Wednesday, August 3, 2011

'Night of the Demons' has Halloween sex and gore

Night of the Demons (2010)
Starring: Diora Baird, Shannon Elizabeth, Edward Furlong, Monica Keena, Bobbi Sue Luther, John F. Beach, Michael Copon, and Tiffany Shepis
Director: Adam Gierash
Stars: Five of Ten Stars

After an illicit rave in a mansion that was the sight of mysterious disappearances and murder on Halloween night some 90 years ago, the party organizer (Elizabeth) and six friends accidentally discover what happened. In doing so, they awaken demons that have until dawn to possess and destroy seven humans in order escape their prison inside the house.


"Night of the Demons" is a remake of the 1988 horror fan-favorite of the same title. It sat on a shelf at the studio for a year before being released directly to DVD, has a more satisfying ending than the 1988 original (and, in an amusing way, manages to present one of those "final moment twists" I so often rail about that actually works), but other than that it doesn't measure up.

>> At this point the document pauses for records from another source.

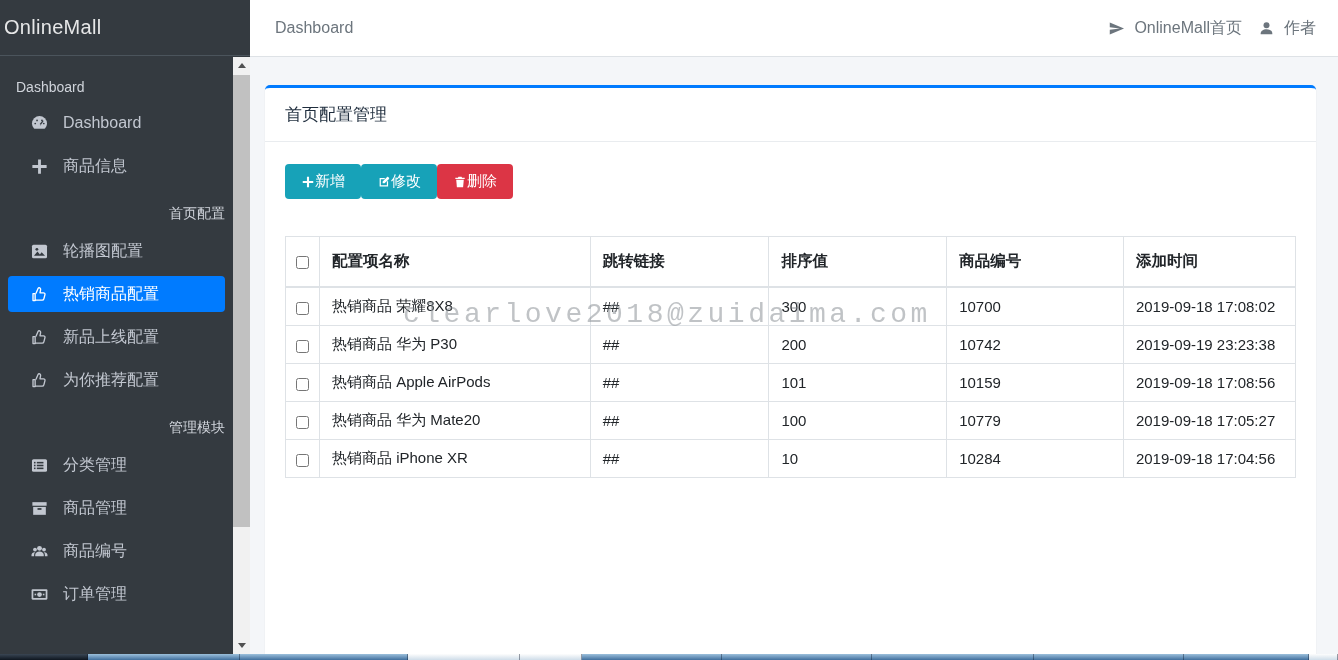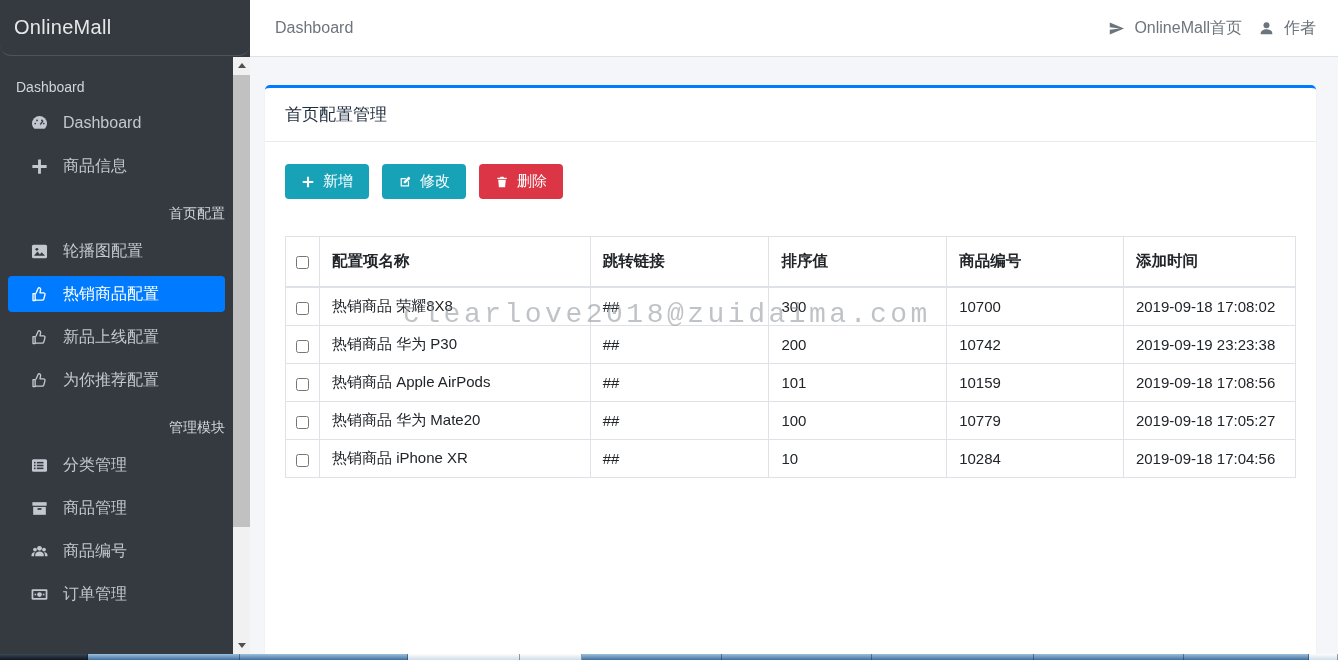--- a/index.html
+++ b/index.html
@@ -1,22 +1,22 @@
 <!DOCTYPE html>
 <html><head>
 <meta charset="utf-8">
 <style>
   html,body{margin:0;padding:0;width:1338px;height:660px;overflow:hidden;
     font-family:"Liberation Sans",sans-serif;background:#f4f6f9;}
   .app{position:relative;width:1338px;height:660px;}
 
   
   .sidebar{position:absolute;left:0;top:0;width:250px;height:660px;background:#343a40;z-index:10;}
-  .brand{height:56px;display:flex;align-items:center;padding-left:14px;box-sizing:border-box;
-    font-size:20px;color:rgba(255,255,255,.88);letter-spacing:.3px;border-bottom:1px solid #4b545c;cursor:pointer;border-radius:11px;}
+  .brand{height:56px;display:flex;align-items:center;padding-left:4px;box-sizing:border-box;
+    font-size:20px;color:rgba(255,255,255,.88);letter-spacing:.3px;border-bottom:1px solid #4b545c;cursor:pointer;}
   .menu{position:absolute;top:57px;left:0;right:17px;bottom:0;padding-top:12px;overflow:hidden;}
   .nav-header{color:#d0d4db;font-size:14px;padding:10px 8px 10px 16px;}
   .nav-section:not(:first-child) .nav-header{margin-top:11px;text-align:right;}
   .nav-item{height:36px;margin:0 8px 7px 8px;border-radius:4px;display:flex;align-items:center;
     padding-left:21px;gap:14px;color:#c2c7d0;font-size:16px;cursor:pointer;box-sizing:border-box;}
   .nav-item.active{background:#007bff;color:#fff;}
   .nav-icon{width:20px;height:20px;display:inline-flex;align-items:center;justify-content:center;flex:0 0 20px;}
   .nav-icon svg{display:block;}
 
   
@@ -38,22 +38,22 @@
 
   
   .content{position:absolute;left:250px;top:57px;right:0;bottom:0;background:#f4f6f9;
     padding:28px 22px 0 15px;box-sizing:border-box;}
   .card{background:#fff;border-top:3px solid #007bff;border-radius:5px 5px 0 0;
     box-shadow:0 1px 2px rgba(0,0,0,.07);height:100%;box-sizing:border-box;}
   .card-header{padding:15px 20px;border-bottom:1px solid #e9ecef;}
   .card-title{font-size:17px;color:#1f2d3d;font-weight:400;margin:0;}
   .card-body{padding:22px 20px;}
   .toolbar{margin-bottom:37px;}
-  .btn{display:inline-flex;align-items:center;gap:8px;padding:8px 16px;border:none;border-radius:4px;
-    color:#fff;font-size:15px;margin-right:13px;cursor:pointer;font-family:inherit;}
+  .btn{display:inline-flex;align-items:center;padding:8px 16px;border:none;border-radius:4px;
+    color:#fff;font-size:15px;cursor:pointer;font-family:inherit;}
   .btn svg{display:block;}
 
   table.grid{border-collapse:collapse;width:100%;background:#fff;color:#212529;}
   table.grid th,table.grid td{border:1px solid #dee2e6;text-align:left;box-sizing:border-box;}
   table.grid thead th{padding:14px 12px;font-size:15.5px;font-weight:700;border-bottom-width:2px;vertical-align:middle;}
   table.grid tbody td{padding:9px 12px;font-size:15px;vertical-align:middle;}
   table.grid .chk{text-align:center;padding:9px 6px;width:34px;}
   table.grid input[type=checkbox]{width:13px;height:13px;margin:0;vertical-align:middle;cursor:pointer;}
   table.grid th:nth-child(2){width:26.8%;}
   table.grid th:nth-child(3){width:17.7%;border-radius:15px;}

There is only one scene that's as scary and strange as anything in the 1988 film--involving lipstick and about a gallon of blood--but everything else is what we've come to expect from a movie about beautiful young people trapped in a house with demons that possess them and pick them off, one by one. The film has the further flaw that the characters aren't actually trapped, but appear merely to be too dumb to scale the wall around the mansion's grounds; the gate is mysteriously locked, but what's to stop them from giving one of their number a boost over the wall so that person can get a locksmith?

"Night of the Demons" is a fast paced, competently made but unspectacular horror flick. The stars all deliver good performances, it's got just enough story and character development to keep me happy, and its spiced up with plenty of gore and jiggling naked boobs to make me even happier. Perhaps if such a clear line hadn't been drawn to the 1988 title (if it had been called "House of Demons" or "Seven Until Dawn" or some-such), I would have considered it to be among the better paint-by-number horror flicks out there. As it is, however, it suffers by the comparisons it invites and therefore calls attention to the fact that it really does fall at the bottom end of average.